O governo apresentou as novas alterações no texto da reforma da Previdência nesta quarta-feira (7), fazendo mais concessões a alguns tipos de aposentadorias, para tentar angariar mais votos de parlamentares em favor da proposta. Entre as alterações está a pensão integral para a família dos policiais que morrerem em serviço. As novidades foram apresentadas pelo relator da projeto, deputado Arthur Maia (PPS-BA).

Maia deixou claro que novas mudanças poderão ser adicionadas no processo de discussão e debate do projeto em plenário. O calendário de discussão foi mantido, com início dos debates no dia 19 de fevereiro, para que se tente votar a proposta até o final do mês de fevereiro.

A coletiva de imprensa chamada para a manhã desta quarta-feira previa a apresentação de um novo texto, já trazendo as concessões a alas da base governista. Porém, Arthur Maia anunciou apenas uma mudança, a pensão integral para família dos policiais mortos em serviço. Sobre outros pontos, os deputados tergiversaram e usaram expressões como “vamos aprofundar o debate” e “aprimorar o texto”, indicando que os parlamentares poderão fazer inclusões no texto durante esse processo.

“Ao longo do processo legislativo teremos possibilidade de conversar, de ceder, de fazer modificações que estão aí postas”, disse Maia.

No começo da semana, Maia chegou a admitir que considerava difícil iniciar o debate de uma proposta com alterações esta semana, até pela dificuldade em encontrar os líderes dos partidos em Brasília. O relator também chegou a dizer que a nova proposta, com mais relaxamentos e concessões, só seria apresentada no dia 19 de fevereiro, quando o texto fosse pautado para votação no plenário.

Com o lançamento da proposta sem mudanças, os parlamentares poderão continuar perseguindo votos para a aprovação da reforma, com a sinalização de novas mudanças. Mas não precisam ficar com o ônus e as críticas de fazer mais concessões ao projeto, para atender principalmente a carreiras do funcionalismo.

Votação apertada

De acordo com Maia e o líder o governo na Câmara, Aguinaldo Ribeiro (PP-PB), a votação deve ser feita até o final deste mês. “O calendário estipulado está mantido, até o final de fevereiro, até 28 de fevereiro, para que possamos construir aqui na Casa o ambiente de votação, com os votos, com a responsabilidade de que esse tema não é ideológico e de governo, é do Estado brasileiro”, afirmou o líder do governo na Câmara. “A partir do dia 19 queremos aprofundar esse texto”, disse.

Dentro do governo, estima-se que o governo tenha o apoio de 275 deputados – são necessários 308 votos para aprovar a reforma, que é uma Proposta de Emenda à Constituição (PEC). Entre os pontos que podem ser modificados, listou Arthur Maia, podem estar a possibilidade de acumular mais do que dois salários mínimos em benefício e pensão, regras de transição para alguns servidores públicos e ainda outras alterações para beneficiar as carreiras policiais.
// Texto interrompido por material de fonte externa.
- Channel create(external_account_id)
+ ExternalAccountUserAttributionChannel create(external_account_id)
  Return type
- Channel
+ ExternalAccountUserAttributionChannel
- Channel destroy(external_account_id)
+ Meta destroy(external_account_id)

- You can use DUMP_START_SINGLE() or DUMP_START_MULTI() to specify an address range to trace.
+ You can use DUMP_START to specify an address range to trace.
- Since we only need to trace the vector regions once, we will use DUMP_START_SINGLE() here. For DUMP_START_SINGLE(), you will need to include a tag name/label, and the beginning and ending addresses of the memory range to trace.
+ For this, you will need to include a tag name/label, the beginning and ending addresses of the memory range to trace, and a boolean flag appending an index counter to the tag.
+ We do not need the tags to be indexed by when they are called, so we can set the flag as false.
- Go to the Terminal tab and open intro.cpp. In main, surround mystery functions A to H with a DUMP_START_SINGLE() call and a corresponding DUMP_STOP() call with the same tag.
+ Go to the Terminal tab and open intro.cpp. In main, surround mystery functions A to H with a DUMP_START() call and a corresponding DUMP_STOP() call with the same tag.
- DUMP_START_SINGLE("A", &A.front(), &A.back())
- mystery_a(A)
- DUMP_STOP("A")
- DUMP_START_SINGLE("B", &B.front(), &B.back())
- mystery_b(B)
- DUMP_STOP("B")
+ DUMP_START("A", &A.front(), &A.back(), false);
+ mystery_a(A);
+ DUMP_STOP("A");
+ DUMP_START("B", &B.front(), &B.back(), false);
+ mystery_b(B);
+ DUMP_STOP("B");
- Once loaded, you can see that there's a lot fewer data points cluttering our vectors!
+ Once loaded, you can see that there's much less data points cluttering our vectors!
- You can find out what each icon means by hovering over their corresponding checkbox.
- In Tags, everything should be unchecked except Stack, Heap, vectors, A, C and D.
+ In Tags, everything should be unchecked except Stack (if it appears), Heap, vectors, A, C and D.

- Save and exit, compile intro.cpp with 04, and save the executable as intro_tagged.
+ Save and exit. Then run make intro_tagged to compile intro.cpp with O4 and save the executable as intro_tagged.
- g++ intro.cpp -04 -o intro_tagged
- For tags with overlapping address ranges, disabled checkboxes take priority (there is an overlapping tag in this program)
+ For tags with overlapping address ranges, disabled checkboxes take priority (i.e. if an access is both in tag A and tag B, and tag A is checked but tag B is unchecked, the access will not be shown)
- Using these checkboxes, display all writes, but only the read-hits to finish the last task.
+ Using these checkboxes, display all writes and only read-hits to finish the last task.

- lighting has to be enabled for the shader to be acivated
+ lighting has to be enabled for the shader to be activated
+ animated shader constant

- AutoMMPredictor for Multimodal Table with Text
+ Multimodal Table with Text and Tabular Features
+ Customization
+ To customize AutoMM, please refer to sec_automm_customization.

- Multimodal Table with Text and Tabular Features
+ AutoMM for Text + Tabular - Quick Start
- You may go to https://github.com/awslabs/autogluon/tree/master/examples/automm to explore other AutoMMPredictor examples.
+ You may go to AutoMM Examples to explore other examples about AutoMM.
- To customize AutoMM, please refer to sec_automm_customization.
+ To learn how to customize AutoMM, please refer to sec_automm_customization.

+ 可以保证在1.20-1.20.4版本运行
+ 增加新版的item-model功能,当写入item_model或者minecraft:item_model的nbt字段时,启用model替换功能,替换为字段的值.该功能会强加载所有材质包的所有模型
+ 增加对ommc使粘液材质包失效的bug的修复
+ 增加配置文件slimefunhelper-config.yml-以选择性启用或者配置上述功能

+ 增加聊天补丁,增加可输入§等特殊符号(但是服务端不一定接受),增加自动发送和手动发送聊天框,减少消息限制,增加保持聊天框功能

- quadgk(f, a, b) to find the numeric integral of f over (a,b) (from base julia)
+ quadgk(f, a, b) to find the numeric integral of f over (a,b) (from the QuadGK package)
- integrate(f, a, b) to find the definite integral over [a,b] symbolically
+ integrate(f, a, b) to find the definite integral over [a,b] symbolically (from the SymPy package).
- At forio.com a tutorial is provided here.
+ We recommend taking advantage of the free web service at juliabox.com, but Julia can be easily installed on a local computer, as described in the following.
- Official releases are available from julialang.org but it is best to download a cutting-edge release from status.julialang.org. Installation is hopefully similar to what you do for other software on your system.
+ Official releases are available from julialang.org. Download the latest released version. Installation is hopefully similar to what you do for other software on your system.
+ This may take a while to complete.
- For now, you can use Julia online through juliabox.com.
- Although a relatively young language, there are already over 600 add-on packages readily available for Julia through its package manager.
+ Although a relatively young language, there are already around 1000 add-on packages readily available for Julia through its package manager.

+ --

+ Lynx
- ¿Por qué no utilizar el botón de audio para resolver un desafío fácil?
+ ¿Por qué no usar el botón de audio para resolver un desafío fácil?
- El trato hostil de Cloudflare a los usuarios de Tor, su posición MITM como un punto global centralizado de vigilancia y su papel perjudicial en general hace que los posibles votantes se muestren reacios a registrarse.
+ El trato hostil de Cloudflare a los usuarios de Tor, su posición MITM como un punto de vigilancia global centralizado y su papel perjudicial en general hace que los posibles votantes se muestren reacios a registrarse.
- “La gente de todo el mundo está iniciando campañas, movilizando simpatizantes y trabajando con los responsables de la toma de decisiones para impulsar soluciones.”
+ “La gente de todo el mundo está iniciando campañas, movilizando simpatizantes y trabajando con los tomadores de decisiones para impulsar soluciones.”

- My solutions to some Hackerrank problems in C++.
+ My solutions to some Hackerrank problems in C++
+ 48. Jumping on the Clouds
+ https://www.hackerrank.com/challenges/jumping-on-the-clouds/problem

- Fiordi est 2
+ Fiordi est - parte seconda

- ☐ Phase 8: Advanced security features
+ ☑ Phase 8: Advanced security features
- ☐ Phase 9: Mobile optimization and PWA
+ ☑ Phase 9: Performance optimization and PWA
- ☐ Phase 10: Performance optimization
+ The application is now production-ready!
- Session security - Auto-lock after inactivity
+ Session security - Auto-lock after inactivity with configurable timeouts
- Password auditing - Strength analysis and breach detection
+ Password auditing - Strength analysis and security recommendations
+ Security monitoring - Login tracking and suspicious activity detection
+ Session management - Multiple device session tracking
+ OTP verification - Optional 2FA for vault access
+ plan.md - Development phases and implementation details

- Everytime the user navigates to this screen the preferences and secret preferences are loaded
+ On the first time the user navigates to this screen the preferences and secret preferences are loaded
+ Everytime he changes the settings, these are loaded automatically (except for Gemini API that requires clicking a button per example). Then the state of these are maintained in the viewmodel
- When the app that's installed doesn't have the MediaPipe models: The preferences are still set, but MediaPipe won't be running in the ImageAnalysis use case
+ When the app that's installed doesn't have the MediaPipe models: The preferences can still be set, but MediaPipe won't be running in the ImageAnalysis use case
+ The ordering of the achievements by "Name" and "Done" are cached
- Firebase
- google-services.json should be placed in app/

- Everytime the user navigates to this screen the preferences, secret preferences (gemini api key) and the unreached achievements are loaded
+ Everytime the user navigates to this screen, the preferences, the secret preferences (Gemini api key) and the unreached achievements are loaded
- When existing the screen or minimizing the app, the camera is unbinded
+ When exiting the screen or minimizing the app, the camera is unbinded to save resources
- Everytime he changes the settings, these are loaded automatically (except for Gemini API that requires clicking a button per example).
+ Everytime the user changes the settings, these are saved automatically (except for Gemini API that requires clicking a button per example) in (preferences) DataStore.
Dois pontos são “cláusulas pétreas” na proposta da reforma da Previdência que ainda se espera levar a votação: a definição de uma idade mínima de aposentadoria para todos os brasileiros e a redução dos benefícios especiais para servidores públicos – ou para as camadas mais ricas.

Arthur Maia também reforçou nesta quarta-feira que não serão feitas alterações nas regras da aposentadoria rural e no Benefício de Prestação Continuada (BPC), auxílio para as pessoas mais pobres. O governo já havia voltado atrás dessas mudanças no ano passado.